Originally Posted by classicman (Post 426033)
or maybe the period of time which we have measured is so historically insignificant that our data is equal to no more than a "sun fart."

It is true that our written records are very short, but analysis of tree rings (especially of oak preserved in peat bogs for thousands of years), the rings of coral growths, the layers of ice (and the bubbles trapped in ancient ice) and ocean and lake sediments, all combine to deliver a record stretching back much much further.

(You might argue about the interpretations placed on each of these, of course. What follows presumes that these records are reasonably accurate.)

The record they deliver does indicate that climate has been wobbling all over the place for at least the last 300,000 years. There is no "correct" or "stable" global climate that Earth is "supposed" to be at. Nevertheless, the earth is much hotter now than it has been for a long time.

Quote:

Originally Posted by classicman (Post 426033)
Did/is something happening? yes are we responsible - no one knows. its a pointless issue to raise. 30 - 40 years ago we heard about global cooling, not its warming - nothing, NOTHING says it isn't perfectly normal and caused by the natural order of things.

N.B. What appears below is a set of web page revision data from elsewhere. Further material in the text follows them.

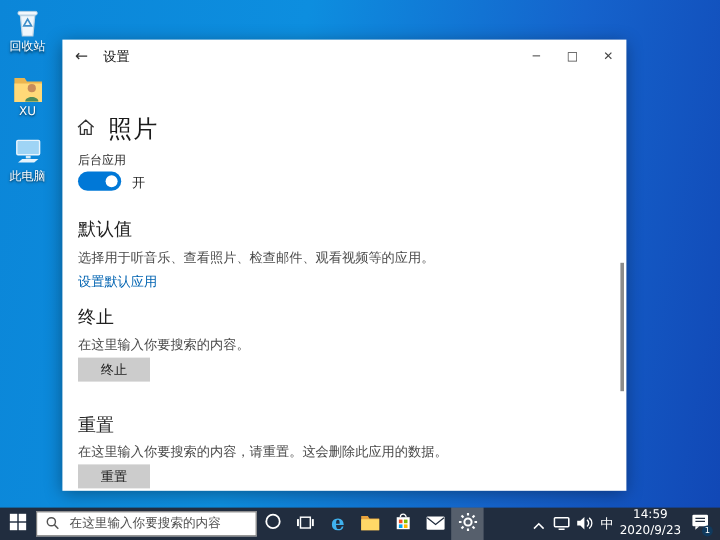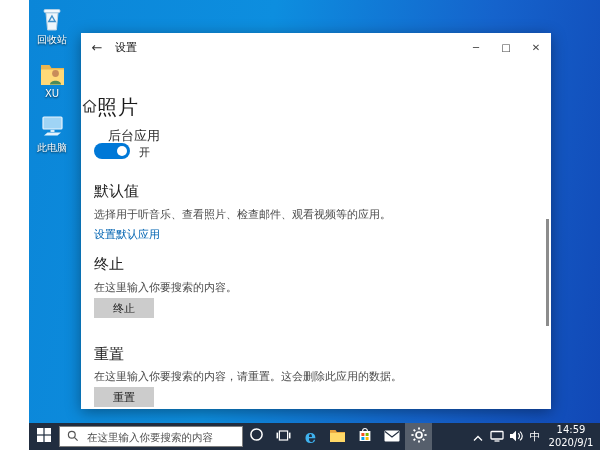--- a/index.html
+++ b/index.html
@@ -12,7 +12,6 @@
   .desktop{
     position:absolute;inset:0;
     background:linear-gradient(100deg,#0b86d8 0%,#0d8edf 38%,#1563cc 72%,#1147b5 100%);
-    margin-left:29px;
   }
   .desk-icon{position:absolute;left:0;width:46px;text-align:center;color:#fff;
     font-size:10px;line-height:1.1;text-shadow:0 1px 2px rgba(0,0,0,.75);cursor:default;}

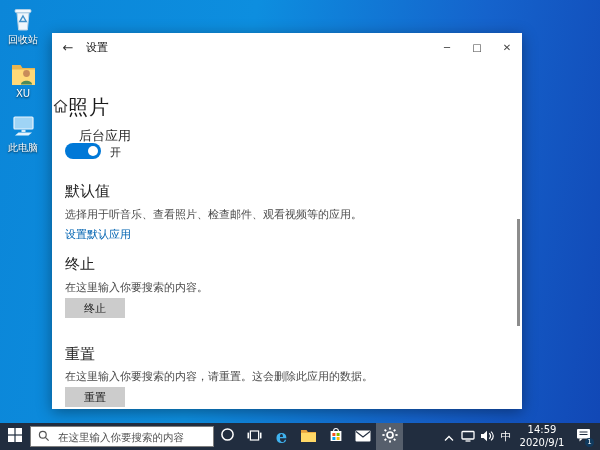--- a/index.html
+++ b/index.html
@@ -31,7 +31,7 @@
   .cap-btn{width:30px;height:28px;display:flex;align-items:center;justify-content:center;
     font-size:10px;color:#444;}
   .content{position:absolute;left:0;top:28px;right:0;bottom:0;}
-  .page-header{position:absolute;left:1px;top:33px;display:flex;align-items:center;gap:0;}
+  .page-header{position:absolute;left:12px;top:33px;display:flex;align-items:center;gap:11px;}
   .page-title{font-size:20px;color:#1b1b1b;font-weight:400;letter-spacing:1px;}
   .lbl-small{position:absolute;left:27px;font-size:13px;color:#2b2b2b;}
   .bg-apps{top:66px;}

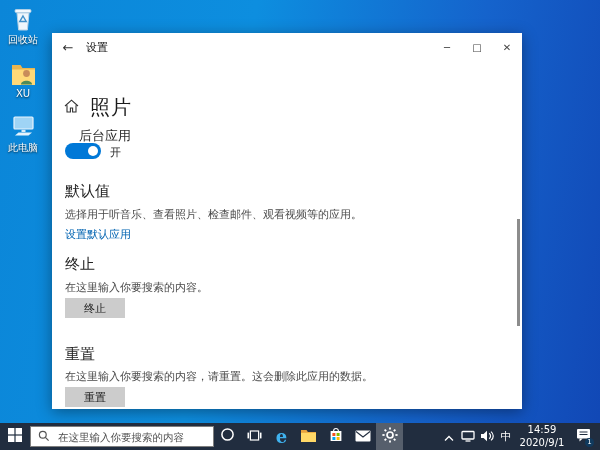--- a/index.html
+++ b/index.html
@@ -33,7 +33,7 @@
   .content{position:absolute;left:0;top:28px;right:0;bottom:0;}
   .page-header{position:absolute;left:12px;top:33px;display:flex;align-items:center;gap:11px;}
   .page-title{font-size:20px;color:#1b1b1b;font-weight:400;letter-spacing:1px;}
-  .lbl-small{position:absolute;left:27px;font-size:13px;color:#2b2b2b;}
+  .lbl-small{position:absolute;left:13px;font-size:10px;color:#2b2b2b;}
   .bg-apps{top:66px;}
   .toggle{position:absolute;left:13px;top:82px;width:36px;height:16px;border-radius:9px;
     background:#0078d7;}

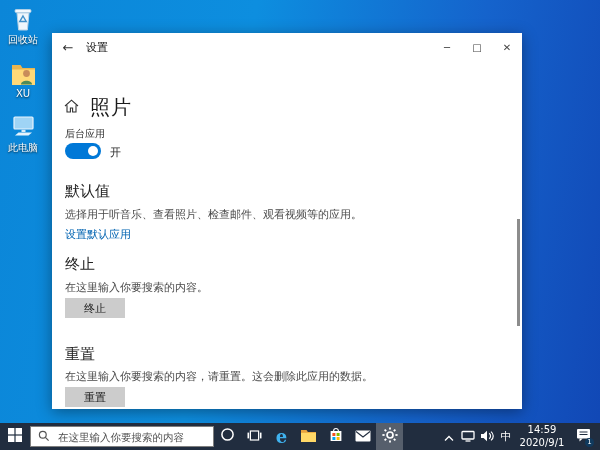--- a/index.html
+++ b/index.html
@@ -58,7 +58,7 @@
   .searchbox{width:184px;height:21px;background:#fff;border:1px solid #7e7e7e;box-sizing:border-box;
     display:flex;align-items:center;gap:6px;padding:0 7px;}
   .searchbox input{border:none;outline:none;width:100%;font-size:10.5px;color:#444;
-    font-family:Liberation Sans, sans-serif;background:transparent;}
+    font-family:Liberation Serif, serif;background:transparent;}
   .searchbox input::placeholder{color:#4f4f4f;opacity:1;}
   .tb-ic{width:27px;height:27px;display:flex;align-items:center;justify-content:center;}
   .tb-ic.active{background:rgba(255,255,255,.24);}

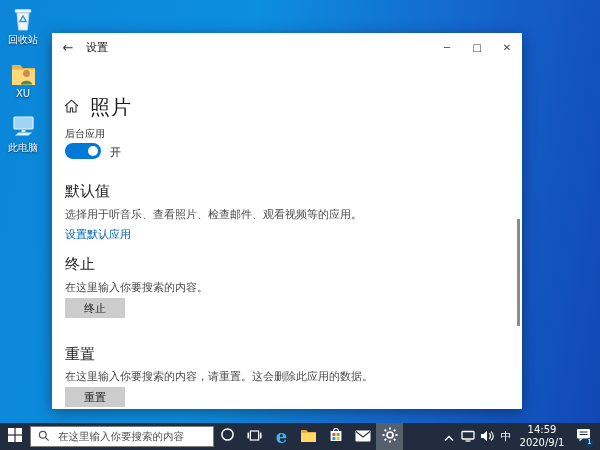--- a/index.html
+++ b/index.html
@@ -282,7 +282,7 @@
       <div class="tray-ic ime">中</div>
       <div class="clock">
         <div>14:59</div>
-        <div>2020/9/1</div>
+        <div>2020/9/23</div>
       </div>
       <div class="notif">
         <span>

The fact of change is not abnormal. The rate of change is entirely unprecedented in the last 300,000 years. Likewise the rate of increase of CO2 (also lead, CFCs, etc etc) is also unprecedented.
These unprecedented rates of change indicate that human activity is probably the cause. Change is natural, really fast change is not.

Natural or not, ask yourself: do you want big climate change? In the short term: more and bigger storms, hurricanes, etc? Heatwaves killing more people? The spread of mosquito borne diseases? We are (perhaps) seeing some of these now.
In the middle term, sea-level rise? Land lost to this? Widespread extinctions as animals are unable to adapt to the changes in climate?
I'd prefer that these things not happen, not just for my future self but as a general responsibility to the future people of our civilization.
If we are the cause of it (and a solid majority of scientists agree that we are) then we ought to stop doing the things that cause it, and start undoing them.
Even if we aren't the cause, we still ought to see what we can do to reduce and mitigate the effects.